(Work request) Each line from the one containing "BATABOFF HAND SANITIZER: 1" to the end of the entries is to be repeated exactly, and no other line.

(Dataset entries)
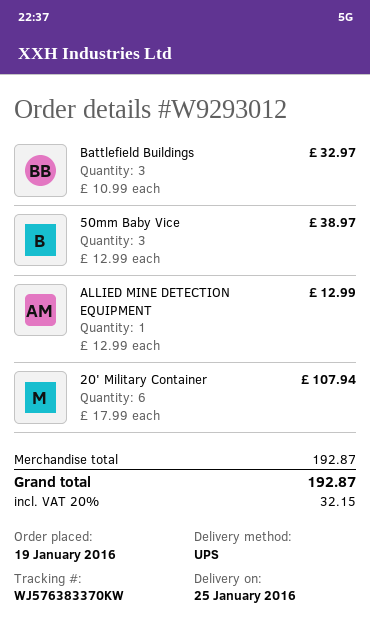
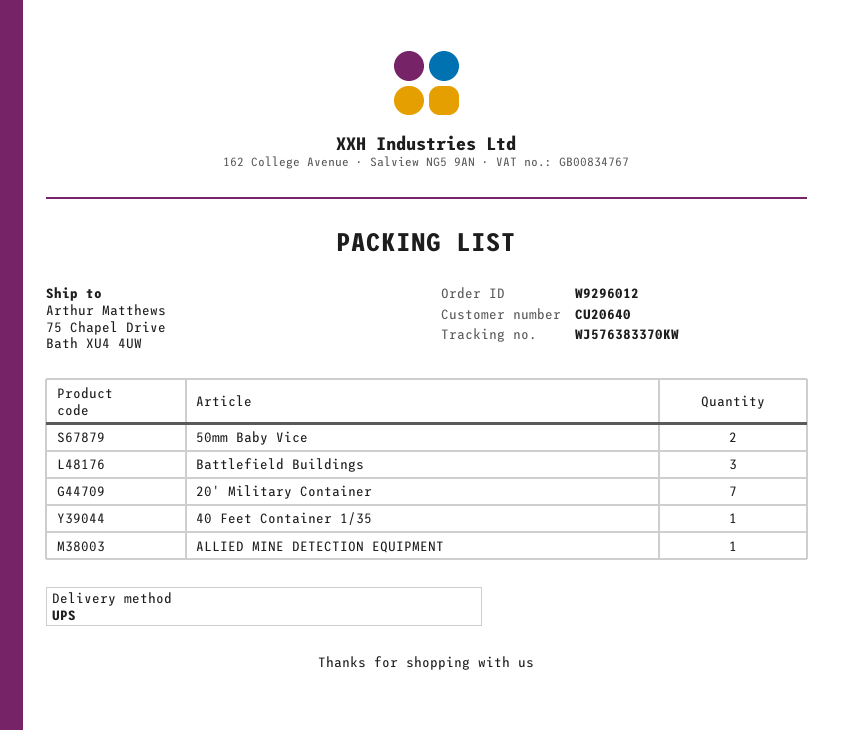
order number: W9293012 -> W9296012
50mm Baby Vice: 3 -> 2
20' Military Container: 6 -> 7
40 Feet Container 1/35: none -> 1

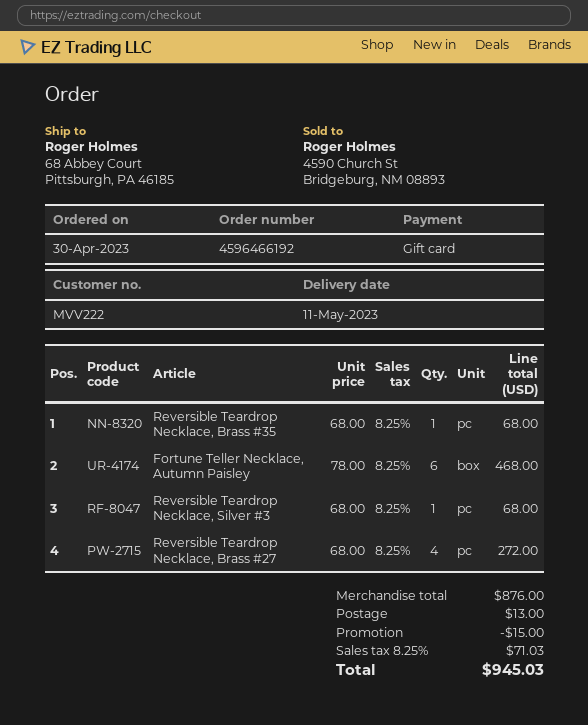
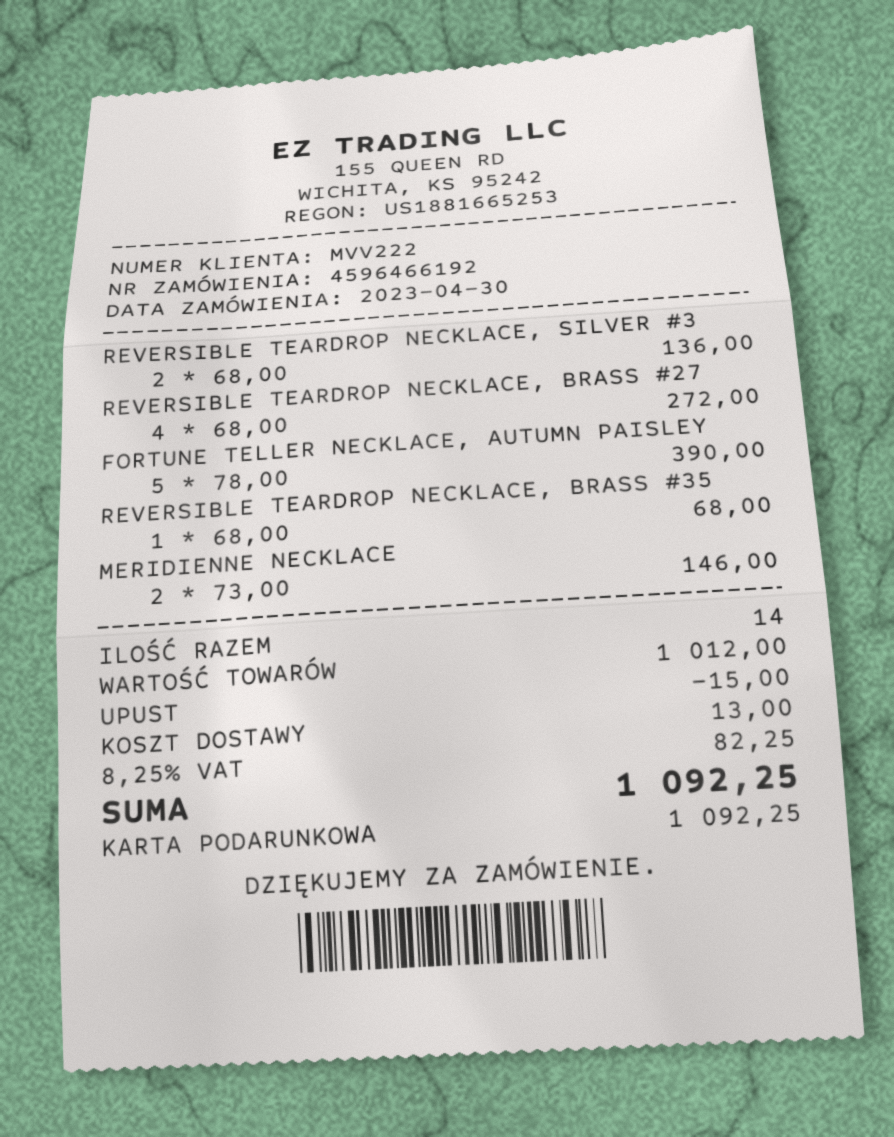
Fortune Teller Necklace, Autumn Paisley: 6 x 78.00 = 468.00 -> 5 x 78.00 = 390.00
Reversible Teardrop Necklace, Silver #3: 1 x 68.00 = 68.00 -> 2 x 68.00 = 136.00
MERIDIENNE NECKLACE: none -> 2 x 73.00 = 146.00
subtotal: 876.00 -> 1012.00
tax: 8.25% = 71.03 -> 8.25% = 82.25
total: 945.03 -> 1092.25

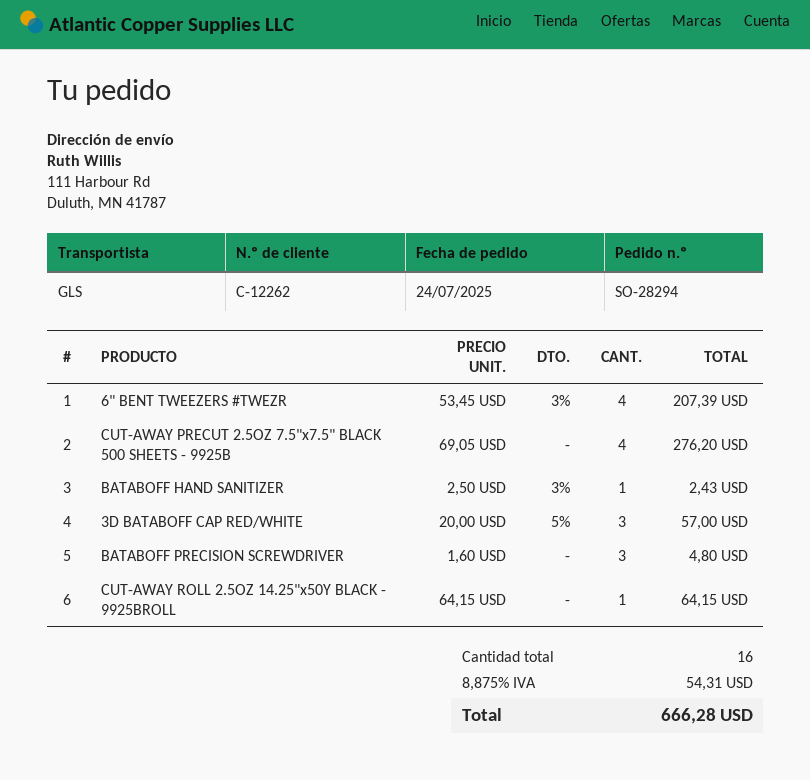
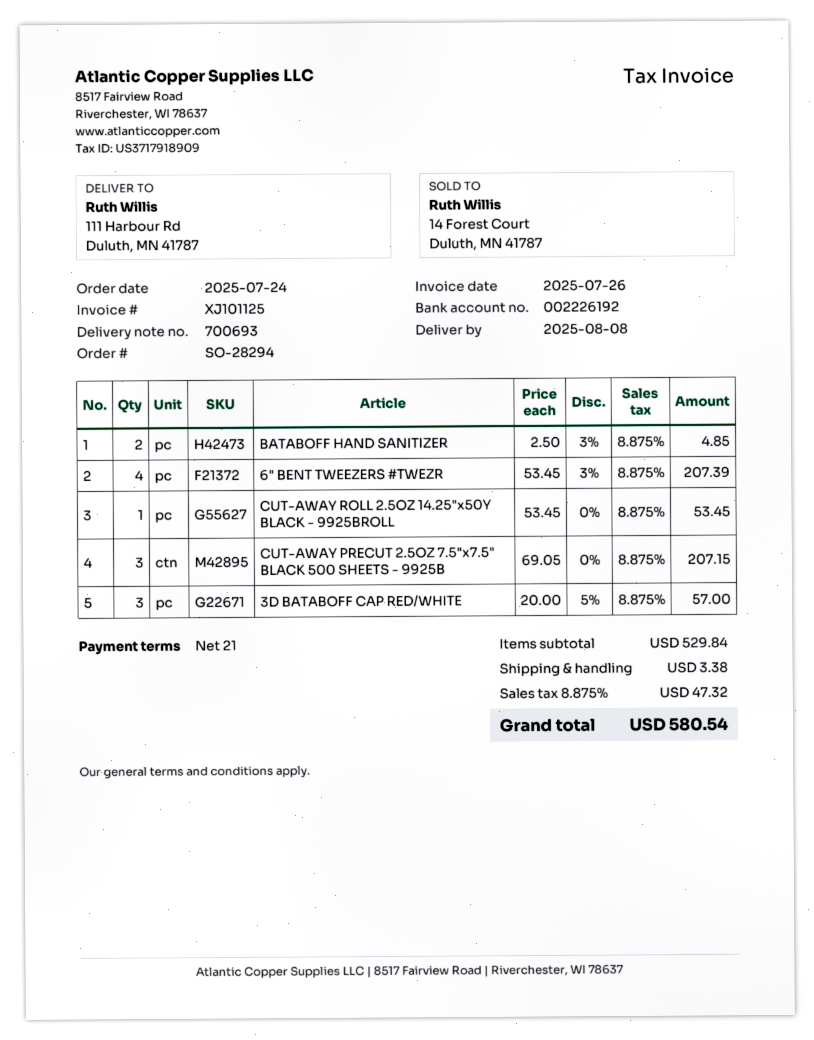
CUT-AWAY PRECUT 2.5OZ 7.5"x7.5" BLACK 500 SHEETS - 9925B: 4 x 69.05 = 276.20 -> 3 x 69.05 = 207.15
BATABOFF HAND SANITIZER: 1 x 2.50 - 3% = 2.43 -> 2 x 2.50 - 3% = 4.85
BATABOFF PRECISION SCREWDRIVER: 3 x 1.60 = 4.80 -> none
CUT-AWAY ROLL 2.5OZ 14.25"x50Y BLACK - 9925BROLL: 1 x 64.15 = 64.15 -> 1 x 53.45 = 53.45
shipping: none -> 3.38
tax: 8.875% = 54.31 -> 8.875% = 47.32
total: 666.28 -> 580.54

(Answer to this exercise)
BATABOFF HAND SANITIZER: 1 x 2.50 - 3% = 2.43 -> 2 x 2.50 - 3% = 4.85
BATABOFF PRECISION SCREWDRIVER: 3 x 1.60 = 4.80 -> none
CUT-AWAY ROLL 2.5OZ 14.25"x50Y BLACK - 9925BROLL: 1 x 64.15 = 64.15 -> 1 x 53.45 = 53.45
shipping: none -> 3.38
tax: 8.875% = 54.31 -> 8.875% = 47.32
total: 666.28 -> 580.54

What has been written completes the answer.